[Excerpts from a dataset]
——————————

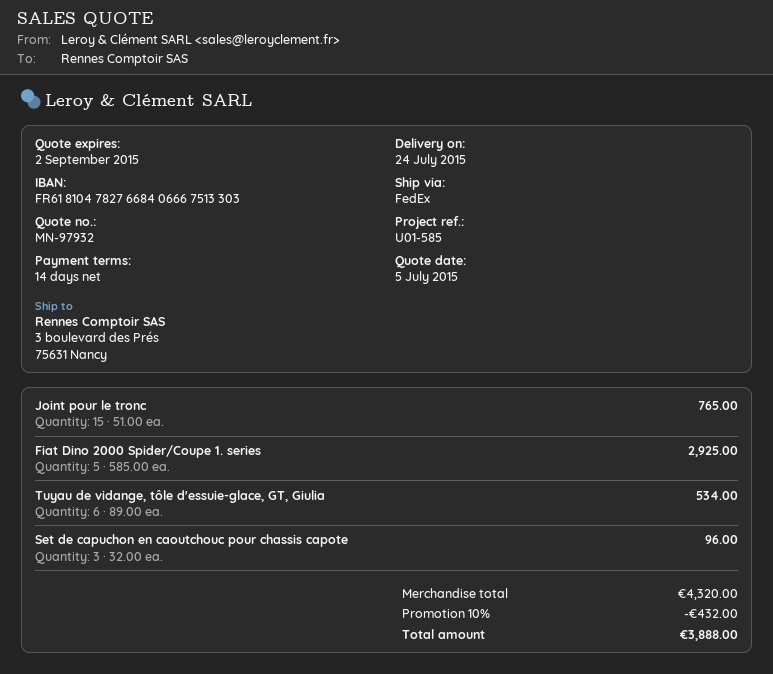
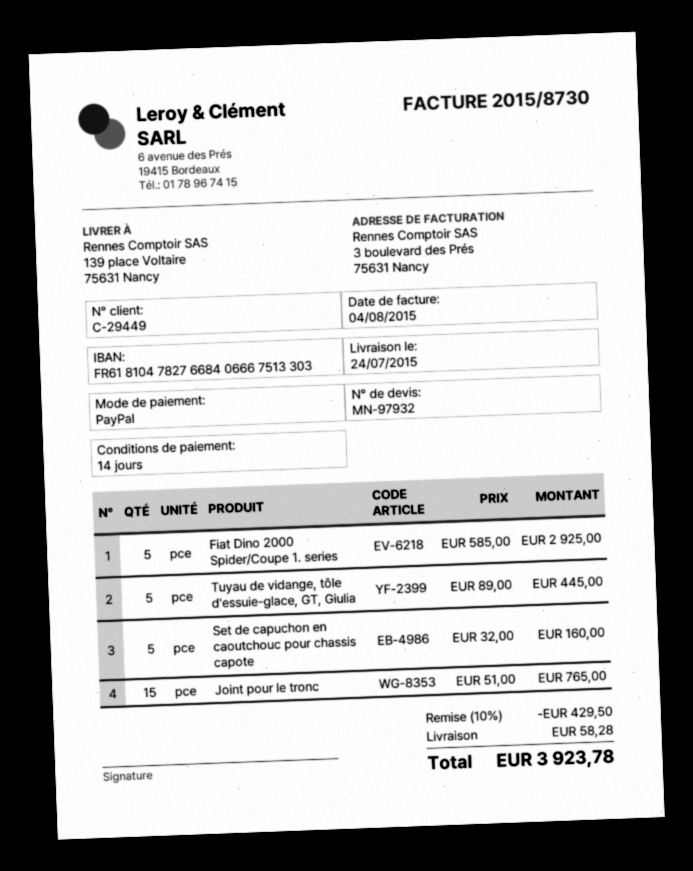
ship to: 3 boulevard des Prés, 75631 Nancy -> 139 place Voltaire, 75631 Nancy
Tuyau de vidange, tôle d'essuie-glace, GT, Giulia: 6 x 89.00 = 534.00 -> 5 x 89.00 = 445.00
Set de capuchon en caoutchouc pour chassis capote: 3 x 32.00 = 96.00 -> 5 x 32.00 = 160.00
discount: 10% = 432.00 -> 10% = 429.50
shipping: none -> 58.28
total: 3888.00 -> 3923.78

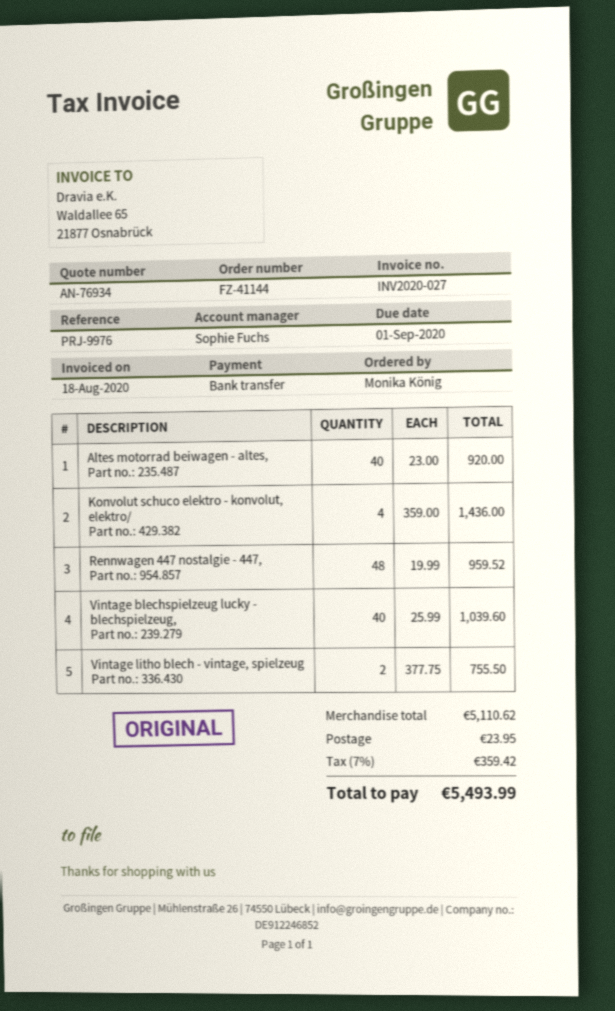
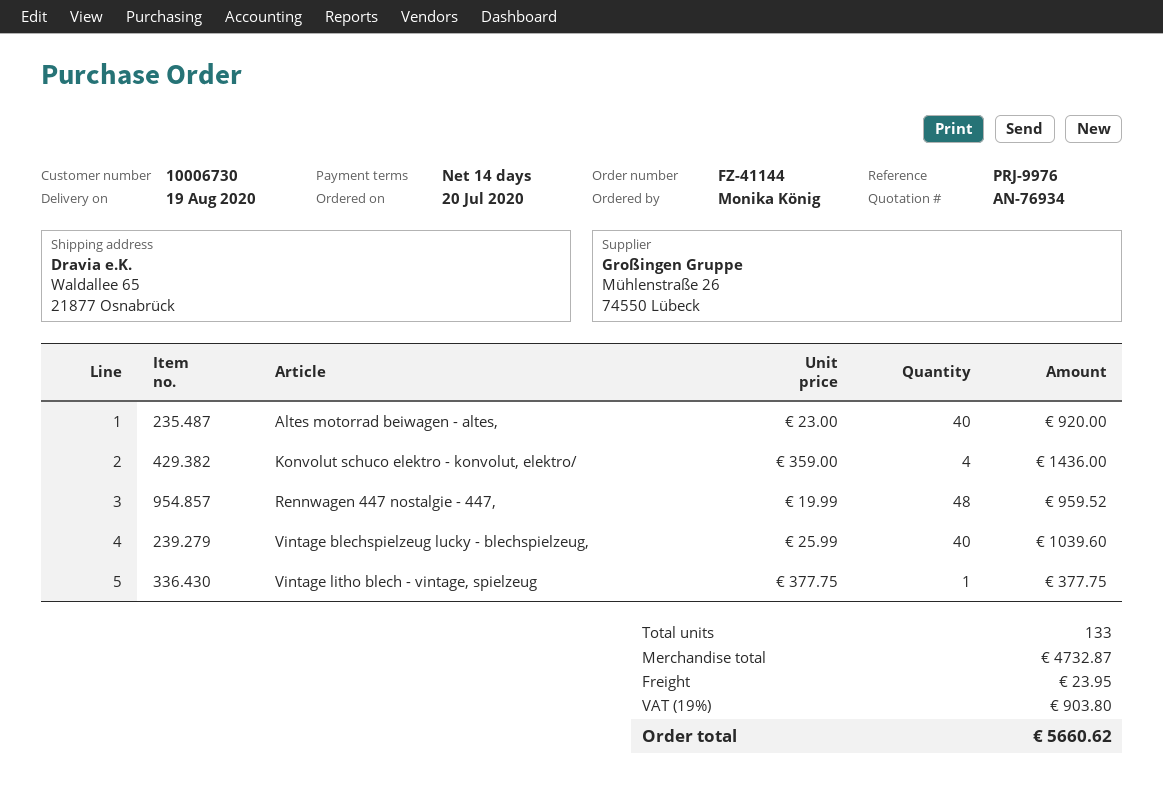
Vintage litho blech - vintage, spielzeug: 2 x 377.75 = 755.50 -> 1 x 377.75 = 377.75
subtotal: 5110.62 -> 4732.87
tax: 7% = 359.42 -> 19% = 903.80
total: 5493.99 -> 5660.62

——————————

WORK REQUEST = Would you retype every record above exactly, leaving out the pictures?

RESULT FOR THIS EXERCISE =
ship to: 3 boulevard des Prés, 75631 Nancy -> 139 place Voltaire, 75631 Nancy
Tuyau de vidange, tôle d'essuie-glace, GT, Giulia: 6 x 89.00 = 534.00 -> 5 x 89.00 = 445.00
Set de capuchon en caoutchouc pour chassis capote: 3 x 32.00 = 96.00 -> 5 x 32.00 = 160.00
discount: 10% = 432.00 -> 10% = 429.50
shipping: none -> 58.28
total: 3888.00 -> 3923.78

Vintage litho blech - vintage, spielzeug: 2 x 377.75 = 755.50 -> 1 x 377.75 = 377.75
subtotal: 5110.62 -> 4732.87
tax: 7% = 359.42 -> 19% = 903.80
total: 5493.99 -> 5660.62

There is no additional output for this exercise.